Corfas stresses that Roche is deeply engaged with regulatory bodies and maintains strong ethical guardrails in its deployment. “AI is and will be a highly regulated tool in our toolbox,” she says. “We assess the potential risks that may result from the use of AI systems and take measures to mitigate these risks during both the development and deployment of AI solutions.”
These safeguards include human-in-the-loop systems, bias auditing, and anonymisation of training data to prevent the reidentification of individual patients. Similar principles apply at Recursion. “Whether or not a company uses AI to identify a drug candidate, we are still bound by the same regulatory framework for data privacy,” Richmond says. “The industry, including Recursion, goes to great efforts to ensure personal data privacy is protected.”
Ethics in AI is not limited to patient protection; it also covers inclusivity in training data, equity in access, and transparency in algorithmic decision-making. There is growing awareness across the sector that trust will determine the future scalability of AI-driven drug development, not just technical capability.
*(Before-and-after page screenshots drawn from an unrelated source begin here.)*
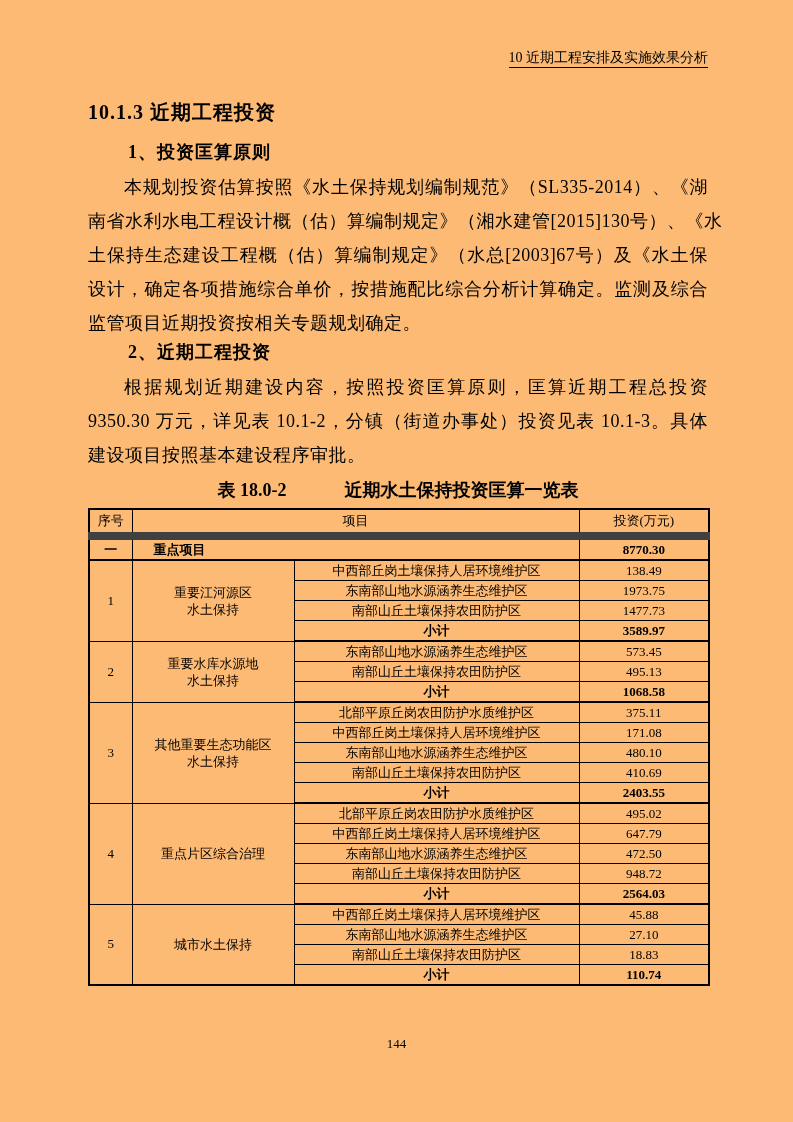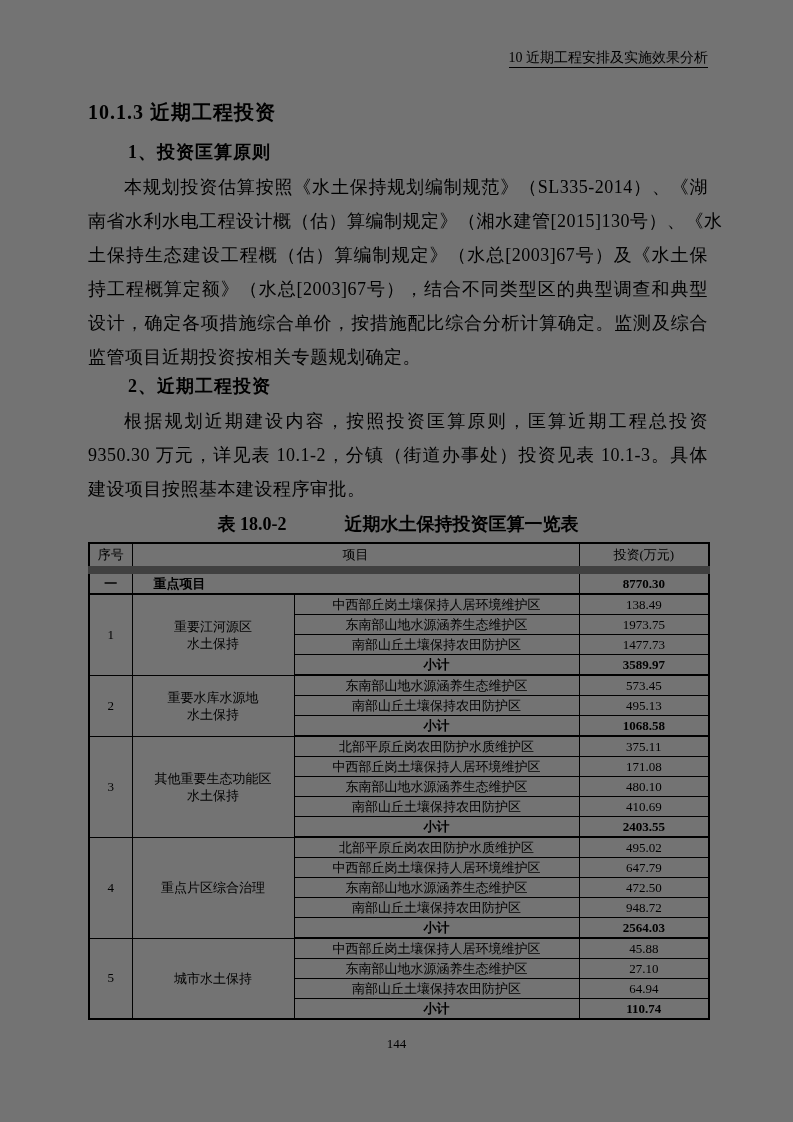"10 近期工程安排及实施效果分析" .page { background: #737373 -> #fdba74 }
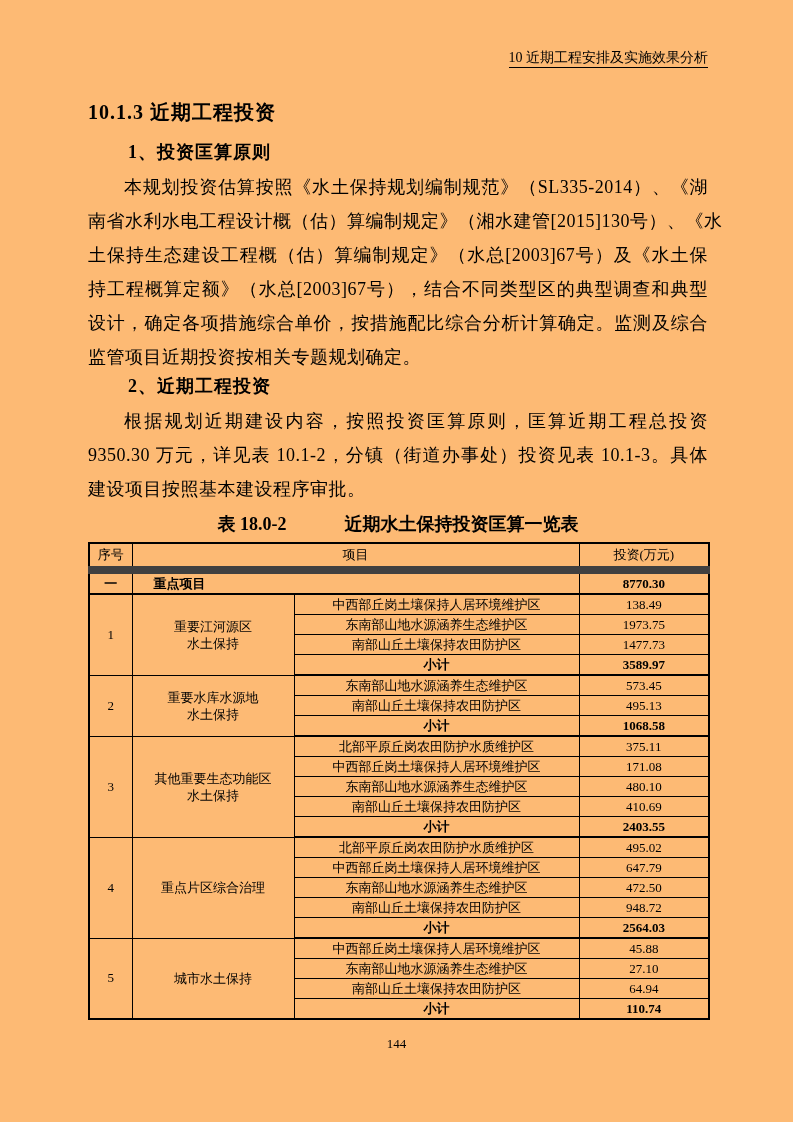"持工程概算定额》（水总[2003]67号），结合不同类型区的典型调查和典型" div.pline { html: <div>持工程概算定额》（水总[2003]67号），结合不同类型区的典型调查和典型</div> -> none }
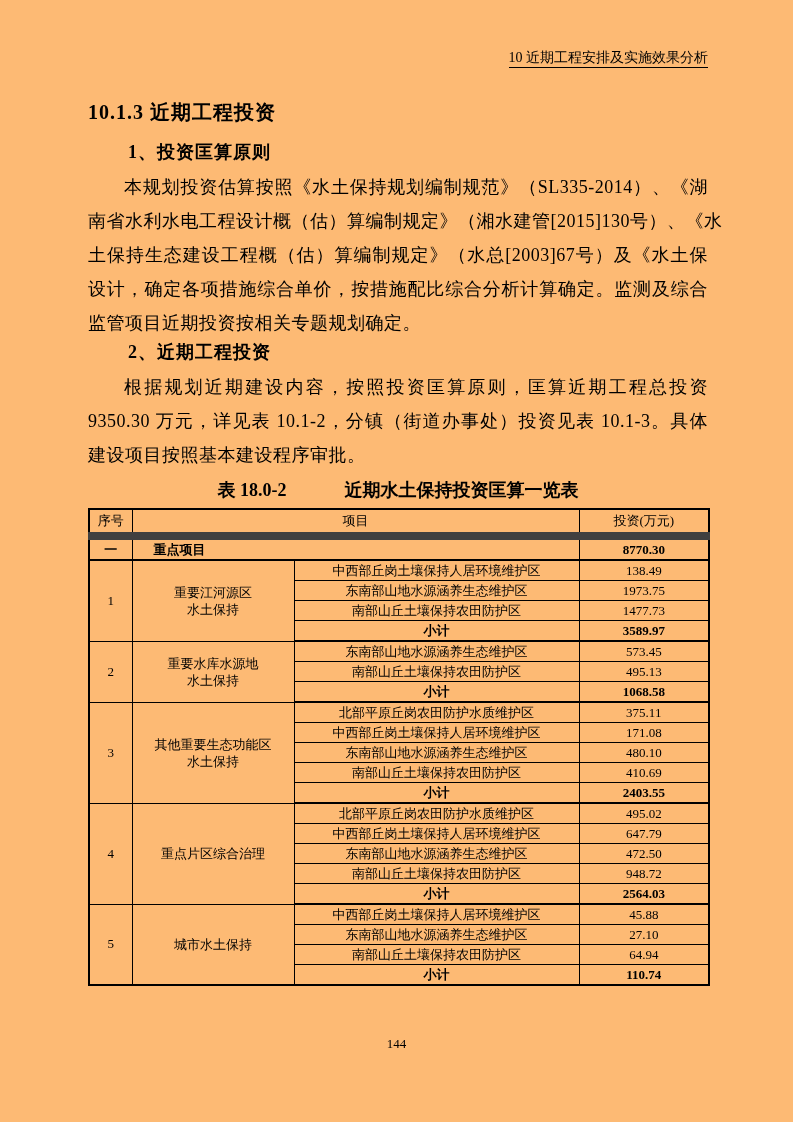"64.94" td { text: 64.94 -> 18.83 }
Collaboration as infrastructure
If AI represents a shift in how drugs are discovered, it also demands a new operational model for how that discovery takes place. Neither Recursion nor Roche position themselves as isolated innovators. The success of AI in life sciences increasingly depends on a mesh of partnerships across technology, academia, healthcare, and pharma.
“Collaboration with other players across industry and academia is a critical factor in the success of the life sciences ecosystem,” Richmond explains. “Pharmaceutical companies provide much-needed investment and capabilities into researching new treatments in areas of high unmet need. Through their investment, pharma companies also help shoulder some of the risk involved in early drug discovery.”
Corfas reinforces that perspective. “We harness external innovation to complement our in-house expertise,” she says. “By following the science, utilising cutting-edge technologies, and strategic partnerships, we aim to shape the future of AI in drug development and engineer the foundations of tomorrow’s discoveries.”
There is now an emerging consensus that AI is not a tool to be bolted onto old ways of working. It is a paradigm shift that requires rethinking how institutions share data, validate findings, and iterate toward clinical success.
Tomorrow’s therapeutic landscape
The long-term impact of AI on drug discovery will not be defined by one platform, model, or company but by a structural shift in how biological understanding is converted into medical interventions. Richmond sees particular promise in LLMs as agentic systems, able to synthesise knowledge and imagery to support decision-making across multimodal data. “Much of the data we generate is multimodal,” she says. “With an ever-increasing data landscape, we will rely on powerful models to help us understand this data and decide on what is the best path forward.”
Corfas is equally clear-eyed about the opportunity. “We are at an inflexion point in the history of healthcare,” she says. “We are working every day at the convergence of technologies, platforms, biological understanding and data science, all in the service of patients.”
Whether that future involves digital twins of patient cohorts, AI-driven adaptive trials, or fully automated pipelines from in silico design to human testing, one thing is clear: medicine is becoming computational. And those who learn to think in code and molecule alike will shape the therapies of the next century.